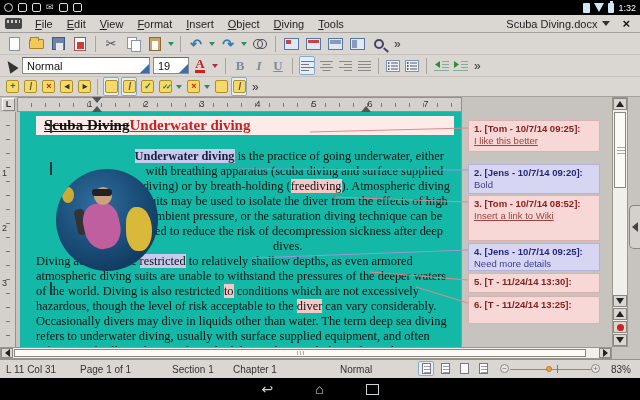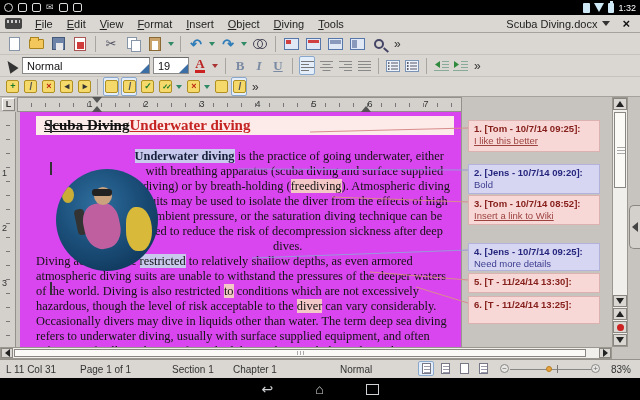--- a/index.html
+++ b/index.html
@@ -117,7 +117,7 @@
     background-image:repeating-linear-gradient(180deg, transparent 0 13px, #777 13px 14px);
     background-size:4px 14px; background-position:6px 0; background-repeat:repeat-y; }
   .vrnum { position:absolute; left:2px; font-size:9px; color:#333; }
-  .page { position:absolute; left:20px; top:0; width:442px; height:235px; background:#d946ef; border-right:1px solid #9a978f; }
+  .page { position:absolute; left:20px; top:0; width:442px; height:235px; background:#14b8a6; border-right:1px solid #9a978f; }
   .pagecontent { position:absolute; left:16px; top:4px; width:418px;
     font-family:"Liberation Serif", serif; font-size:12.4px; line-height:15px; color:#131313; }
   .doc-h { font-size:15px; font-weight:bold; background:#fcebe9; padding:2px 0 2px 8px; margin-bottom:14px; }

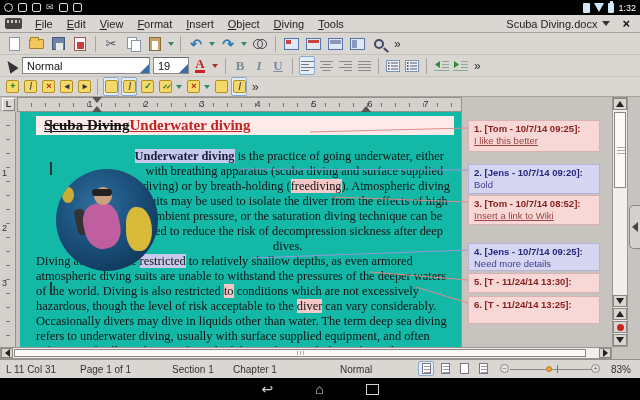--- a/index.html
+++ b/index.html
@@ -506,7 +506,7 @@
       <div class="cm-head">2. [Jens - 10/7/14 09:20]:</div>
       <div class="cm-body">Bold</div>
     </div>
-    <div class="comment cm-red" style="top:83px;  height:30px">
+    <div class="comment cm-red" style="top:83px;  height:46px">
       <div class="cm-head">3. [Tom - 10/7/14 08:52]:</div>
       <div class="cm-body">Insert a link to Wiki</div>
     </div>

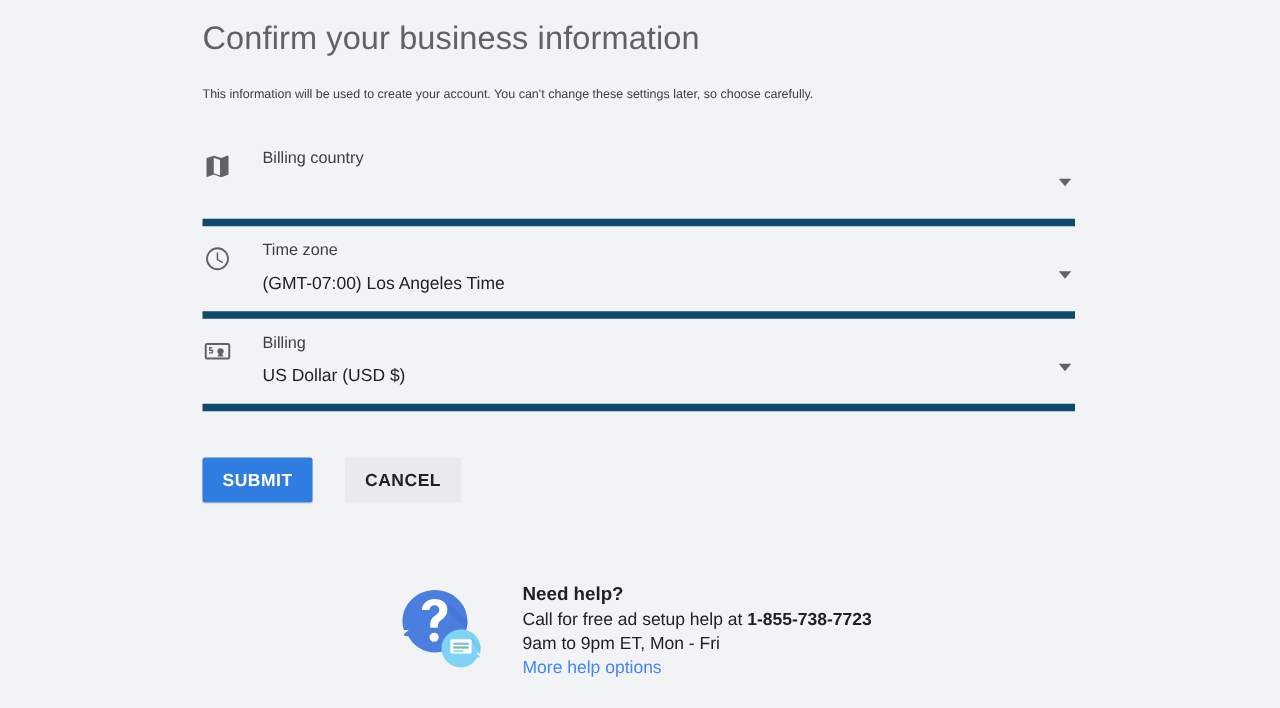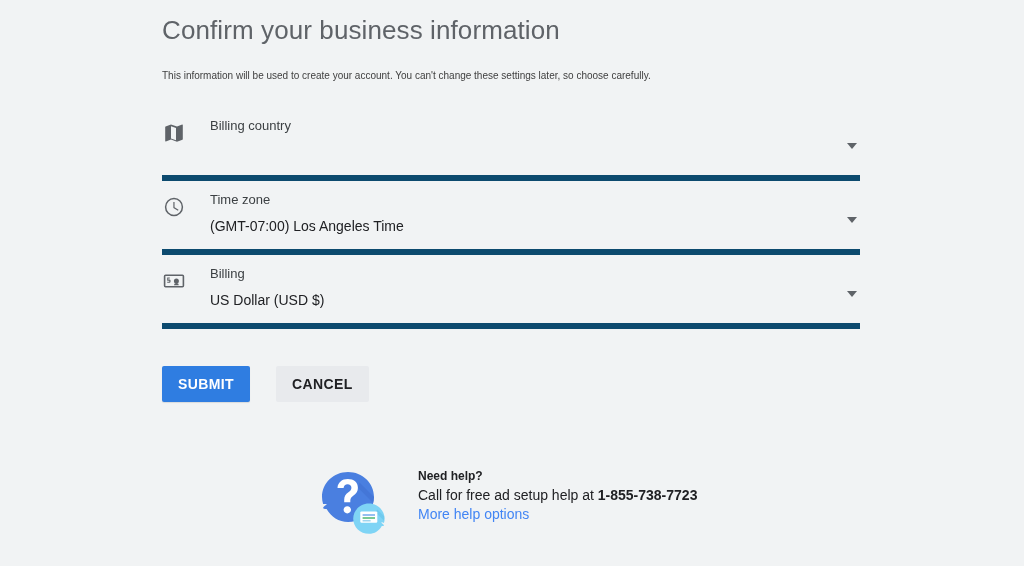--- a/index.html
+++ b/index.html
@@ -172,7 +172,7 @@
   }
 
   .help-title {
-    font-size: 12px;
+    font-size: 15px;
     font-weight: bold;
     color: #202124;
     line-height: 20px;

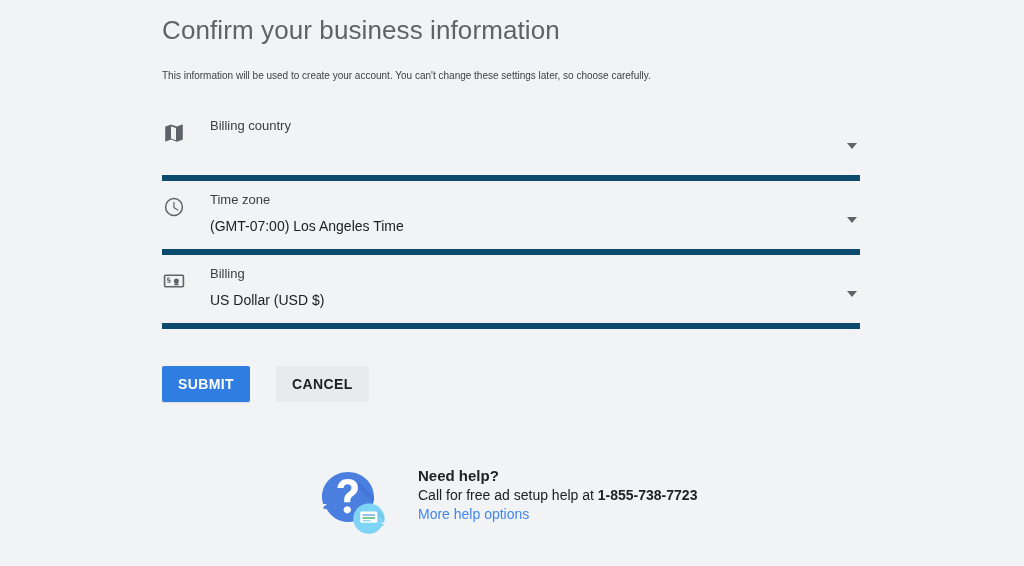--- a/index.html
+++ b/index.html
@@ -281,6 +281,7 @@
     <div class="help-text">
       <div class="help-title">Need help?</div>
       <div class="help-line"><span>Call for free ad setup help at </span><span class="help-phone">1-855-738-7723</span></div>
+      <div class="help-line">9am to 9pm ET, Mon - Fri</div>
       <a class="help-link">More help options</a>
     </div>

PROMPT
What you hand back should match the entries above exactly, except that no picture appears.

TASK RESPONSE
--- a/index.html
+++ b/index.html
@@ -117,7 +117,7 @@
     background-image:repeating-linear-gradient(180deg, transparent 0 13px, #777 13px 14px);
     background-size:4px 14px; background-position:6px 0; background-repeat:repeat-y; }
   .vrnum { position:absolute; left:2px; font-size:9px; color:#333; }
-  .page { position:absolute; left:20px; top:0; width:442px; height:235px; background:#d946ef; border-right:1px solid #9a978f; }
+  .page { position:absolute; left:20px; top:0; width:442px; height:235px; background:#14b8a6; border-right:1px solid #9a978f; }
   .pagecontent { position:absolute; left:16px; top:4px; width:418px;
     font-family:"Liberation Serif", serif; font-size:12.4px; line-height:15px; color:#131313; }
   .doc-h { font-size:15px; font-weight:bold; background:#fcebe9; padding:2px 0 2px 8px; margin-bottom:14px; }

--- a/index.html
+++ b/index.html
@@ -506,7 +506,7 @@
       <div class="cm-head">2. [Jens - 10/7/14 09:20]:</div>
       <div class="cm-body">Bold</div>
     </div>
-    <div class="comment cm-red" style="top:83px;  height:30px">
+    <div class="comment cm-red" style="top:83px;  height:46px">
       <div class="cm-head">3. [Tom - 10/7/14 08:52]:</div>
       <div class="cm-body">Insert a link to Wiki</div>
     </div>

--- a/index.html
+++ b/index.html
@@ -172,7 +172,7 @@
   }
 
   .help-title {
-    font-size: 12px;
+    font-size: 15px;
     font-weight: bold;
     color: #202124;
     line-height: 20px;

--- a/index.html
+++ b/index.html
@@ -281,6 +281,7 @@
     <div class="help-text">
       <div class="help-title">Need help?</div>
       <div class="help-line"><span>Call for free ad setup help at </span><span class="help-phone">1-855-738-7723</span></div>
+      <div class="help-line">9am to 9pm ET, Mon - Fri</div>
       <a class="help-link">More help options</a>
     </div>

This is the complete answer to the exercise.